Catarina Tomás

Práticas de Consumo Globais e Locais


Saiu recentemente a obra de Barrie Gunter e Adrian Furnham "As Crianças como Consumidoras - Uma Análise Psicológica do Mercado Juvenil". Os autores partem da constatação que, com a globalização dos media, o estilo de consumismo associado às modernas sociedades industriais ocidentais se difundiu mundialmente. E de que, de forma paralela, o mercado infantil ganhou uma importância extrema, provavelmente como nunca o tinha feito, sobretudo por dois motivos: 1) pelo impacto que as mensagens dirigidas às crianças têm junto delas; 2) papel que as crianças podem desempenhar ao influenciar a compra de produtos pelos pais, em cerca de 172 biliões de dólares, só nos Estados Unidos.
Os autores concluíram que a "socialização do consumidor no que diz respeito à criança começa numa idade muito precoce", ou seja, a influência parental é muito importante nos modelos de consumo. No entanto, importante é também o facto dos hábitos consumistas da infância e juventude serem um produto de outros agentes socializantes, como por exemplo, a família, grupo de pares e meios de comunicação social. No final do livro levantam uma questão muito importante, a questão da protecção dos consumidores infantis, porque as estratégias desenvolvidas pela aliança indústria/publicidade a fim de conquistar a área da infância é, desde muito cedo, um mercado ávido e reivindicativo perante o poder de compra que neste caso os pais consubstanciam ("as pessoas são livres de fazerem o que querem" e "eles querem", serão estes alguns dos argumentos dos que não concordam com esta análise. Só relembrar que estes são os mesmos argumentos utilizados pelos pedófilos). É possível, pela primeira vez na história, definirem-se estratégias de marketing global dirigida às crianças e jovens. Há mesmo autores a designarem estes grupos por "Generation Market Clout" (geração alvo de mercado), porque os jovens deixaram de ser produtores para serem consumidores, isto é, na era do global e dos actuais processos de globalização o conceito de cidadão é substituído pelo de consumidor.

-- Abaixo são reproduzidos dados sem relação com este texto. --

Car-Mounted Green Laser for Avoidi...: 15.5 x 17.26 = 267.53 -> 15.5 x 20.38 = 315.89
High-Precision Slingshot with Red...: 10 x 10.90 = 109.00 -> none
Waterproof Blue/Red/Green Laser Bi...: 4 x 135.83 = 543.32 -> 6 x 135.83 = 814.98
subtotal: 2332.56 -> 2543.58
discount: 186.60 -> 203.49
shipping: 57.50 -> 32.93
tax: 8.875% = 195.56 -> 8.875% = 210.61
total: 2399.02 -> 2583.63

Mesmo em relação às actividades de tempos livres, 80% dos jovens portugueses gostam de ver montras nas ruas ou centros comerciais (por contraste aos baixos valores de participação cívica, por exemplo), segundo os resultados do inquérito aos jovens portugueses (15-29 anos) - "Condutas de Risco, Práticas Culturais e Atitudes perante o Corpo" - realizado pelo Instituto de Ciências Sociais, através do Observatório Permanente da Juventude, coordenado por Manuel Villaverde Cabral e José Machado Pais (ainda não publicado oficialmente).

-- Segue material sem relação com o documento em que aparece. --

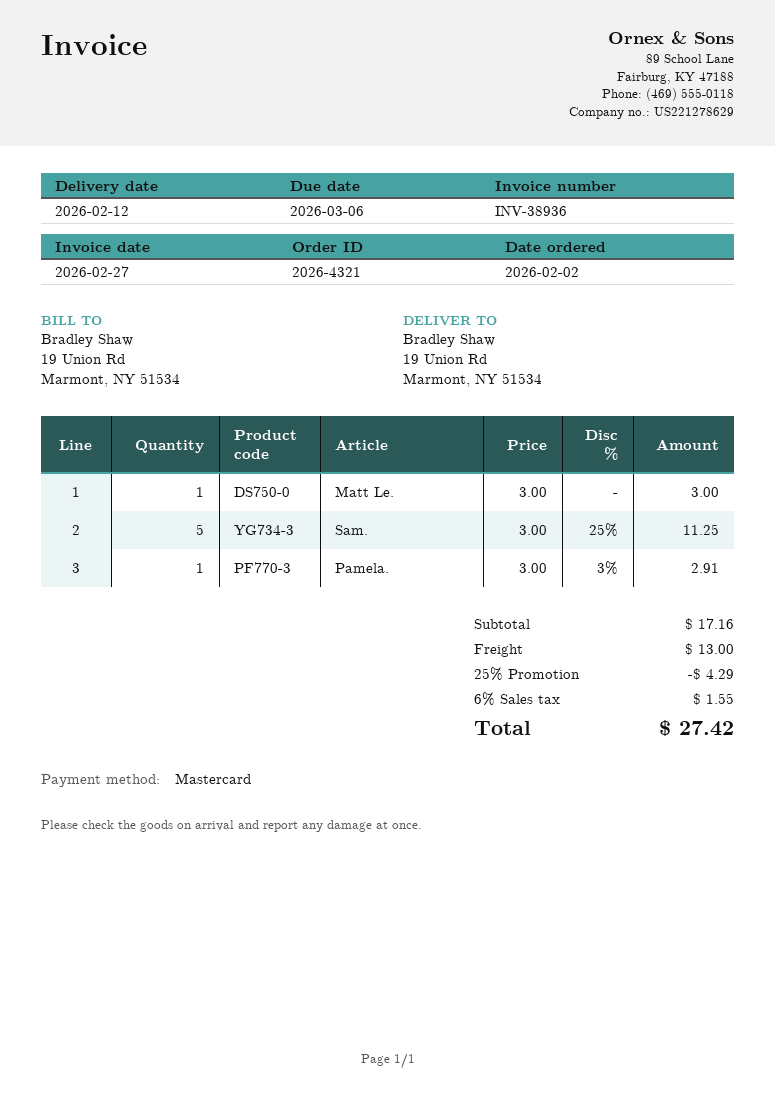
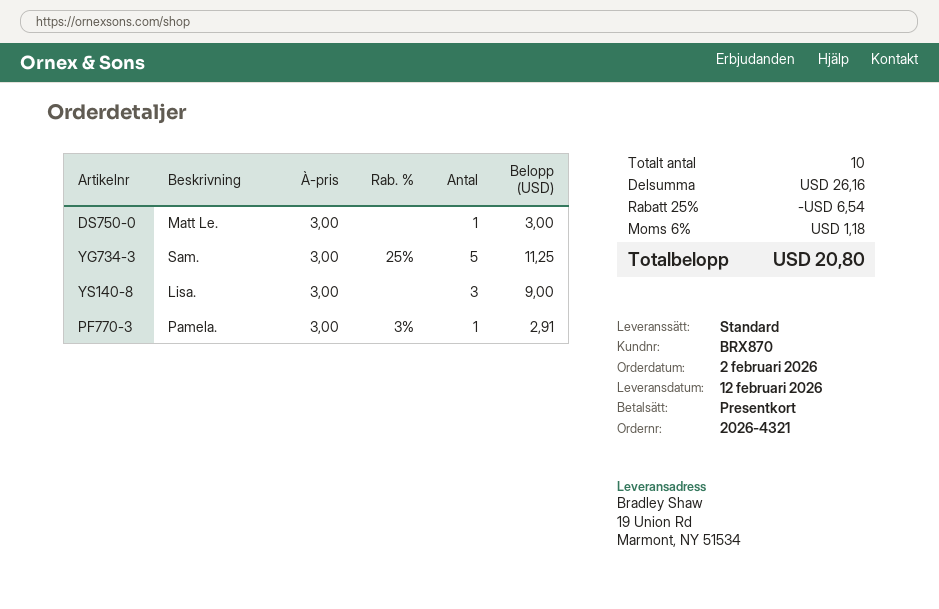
payment method: Mastercard -> gift card
Lisa.: none -> 3 x 3.00 = 9.00
subtotal: 17.16 -> 26.16
discount: 25% = 4.29 -> 25% = 6.54
shipping: 13.00 -> none
tax: 6% = 1.55 -> 6% = 1.18
total: 27.42 -> 20.80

Não será uma forma de exploração, a actual promoção da infância e juventude em consumidores privilegiados? E numa sociedade semiperiférica como é Portugal, esta "compulsão ao consumo", utilizando a terminologia de Hespanha (2001:220), que se traduz, algumas vezes, no endividamento das famílias, traduz não só uma forma de risco social mas também uma forma de globalização insidiosa, uma globalização de baixa intensidade, já que as estratégias cumulativas de muitas famílias portuguesas caracterizam-se, muitas vezes, num desajustamento entre as necessidades reais e formas de respostas sociais.